Biden Proposes Tax Changes on Cryptocurrency Transactions

It is reported that the Wall Street Journal quoted the draft budget for the fiscal year 2024, and that the US President Joe Biden would propose to change the tax on cryptocurrency transactions. Biden predicted that this would increase the tax revenue of the industry by up to $24 billion. The White House spokesman confirmed that the proposed regulations should reduce false transactions. The plan involves loss-making cryptocurrency sales to lock in losses that are not taxable. Then the investor repurchases assets of similar amount again.

Biden: Changing the tax on cryptocurrency transactions will increase tax revenue by $24 billion

Analysis based on this information:


The White House is reportedly proposing changes to the tax on cryptocurrency transactions that could significantly impact the industry. According to the Wall Street Journal, the US President Joe Biden is planning to propose these revisions in the draft budget for the fiscal year 2024. The changes are expected to increase tax revenue from the cryptocurrency industry by up to $24 billion, indicating the potential scale of the proposal.

The proposed regulations aim at reducing false transactions and improving the tax collection process in the industry. The White House spokesperson confirmed that the measures are focused on reducing false transactions by implementing a system that requires investors to lock in losses from unprofitable assets before they are taxable. The investor would then be required to repurchase assets of similar amounts again. This would prevent investors from falsely claiming that an asset has decreased in value and acquiring tax benefits as a result.

This proposal could have significant ramifications for the cryptocurrency industry, which has been operating in a relatively unregulated environment. Cryptocurrencies are known for their volatile prices, and investors often engage in practices such as rapid buying and selling for short-term gains or losses. The proposed tax changes would require investors to provide more detailed records of their transactions, making it easier for revenue authorities to conduct audits and ensure compliance with tax laws.
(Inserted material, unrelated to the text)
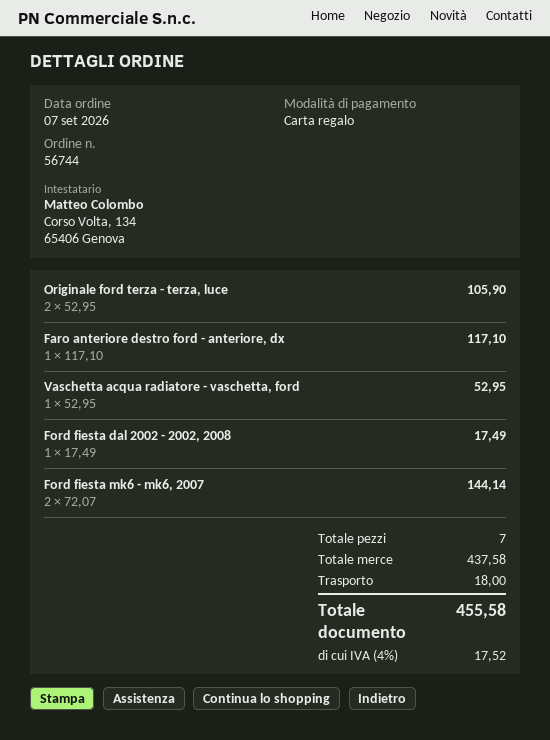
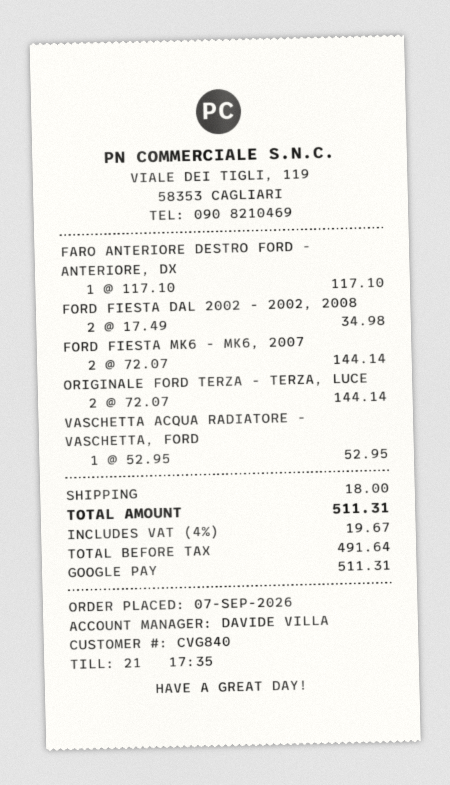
payment method: gift card -> Google Pay
Originale ford terza - terza, luce: 2 x 52.95 = 105.90 -> 2 x 72.07 = 144.14
Ford fiesta dal 2002 - 2002, 2008: 1 x 17.49 = 17.49 -> 2 x 17.49 = 34.98
tax: 4% = 17.52 -> 4% = 19.67
total: 455.58 -> 511.31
Additionally, these changes could potentially deter investors from engaging in the more speculative activities that have evolved within the cryptocurrency industry. The proposed regulations would likely discourage short-term asset strategies and incentivize longer-term holdings, heightening the industry’s legitimacy and stability. The long-term impact of the proposed regulations could result in greater investor confidence, leading to increased investment in the industry over time.

In conclusion, the proposed tax revisions on cryptocurrency transactions could be a major move towards regulating the industry and improving the tax collection process. While the full impact of these potential tax changes cannot be predicted entirely, it is clear that they would provide greater transparency for investors and revenue authorities alike.